▶ _Goal of the exercise_
Return all lines from the entries below in which the word "margin" is present.

==== Records to process ====

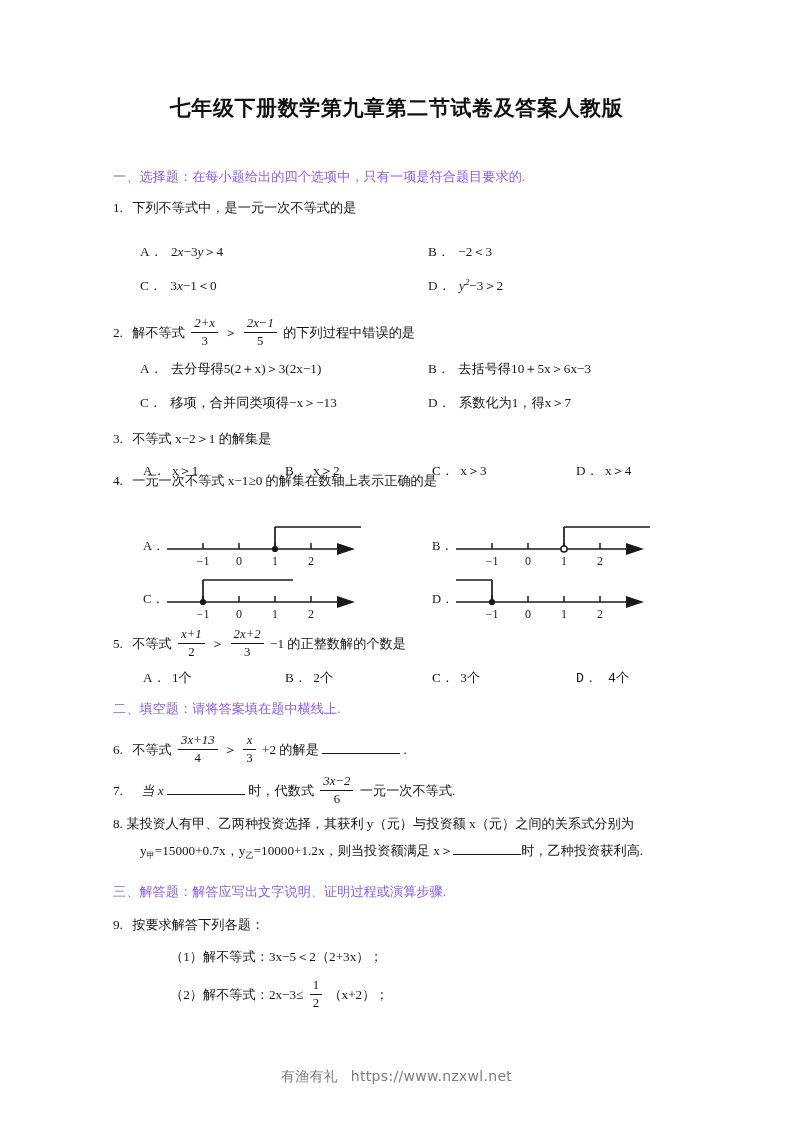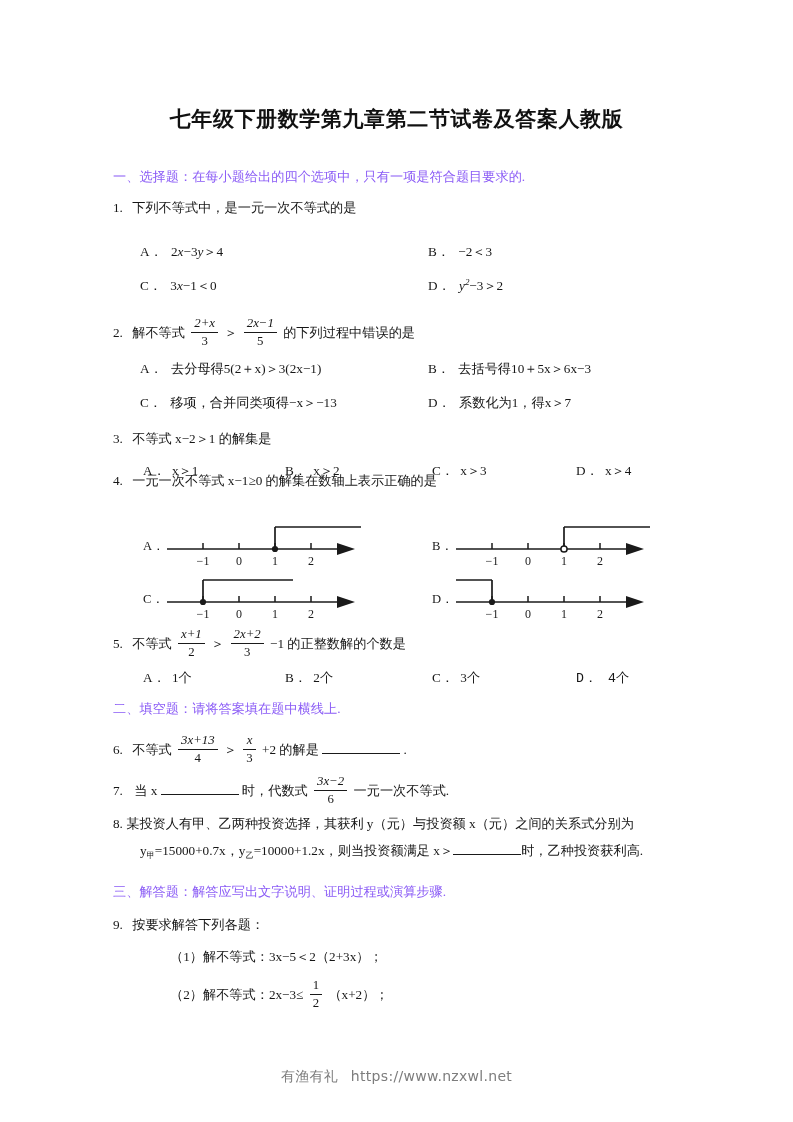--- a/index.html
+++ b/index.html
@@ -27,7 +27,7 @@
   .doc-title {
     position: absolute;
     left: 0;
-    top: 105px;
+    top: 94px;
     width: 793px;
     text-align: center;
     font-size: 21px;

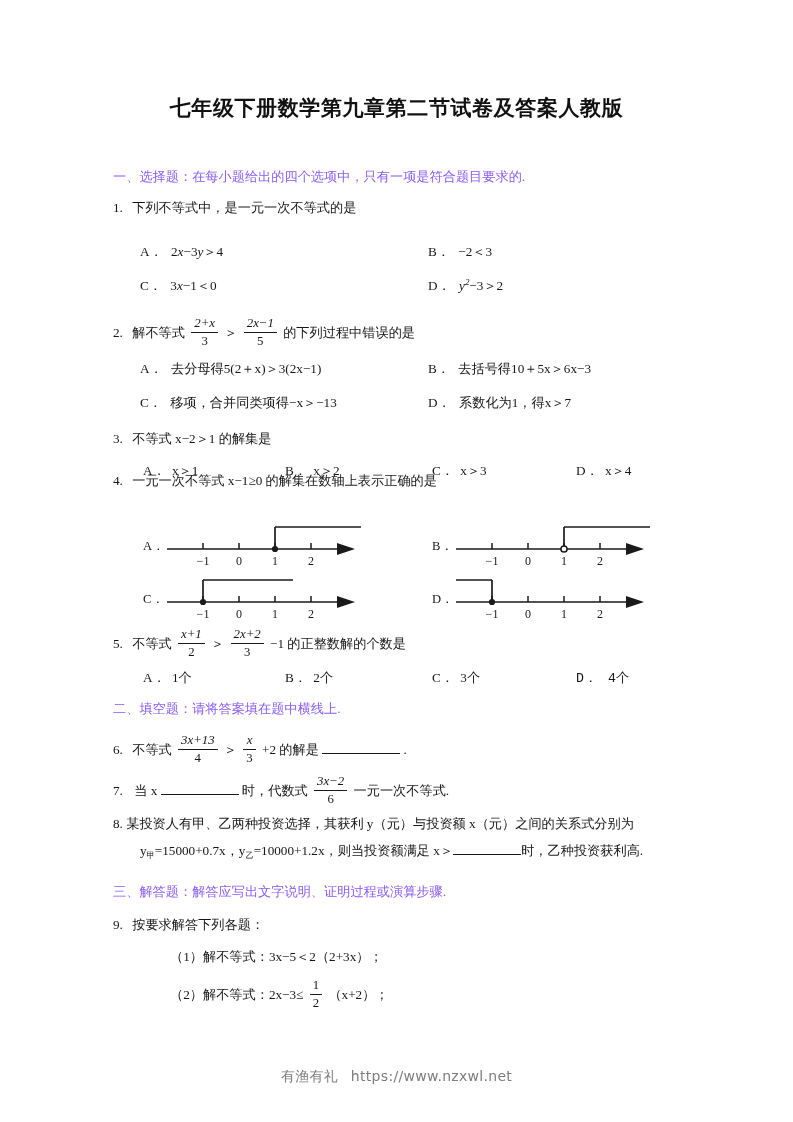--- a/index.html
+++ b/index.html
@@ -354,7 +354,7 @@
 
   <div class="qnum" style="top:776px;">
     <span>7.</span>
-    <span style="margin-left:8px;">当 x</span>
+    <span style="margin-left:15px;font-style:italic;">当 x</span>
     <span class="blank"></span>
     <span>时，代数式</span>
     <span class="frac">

====

▶ _Reply to the exercise_
-    <span style="margin-left:8px;">当 x</span>
+    <span style="margin-left:15px;font-style:italic;">当 x</span>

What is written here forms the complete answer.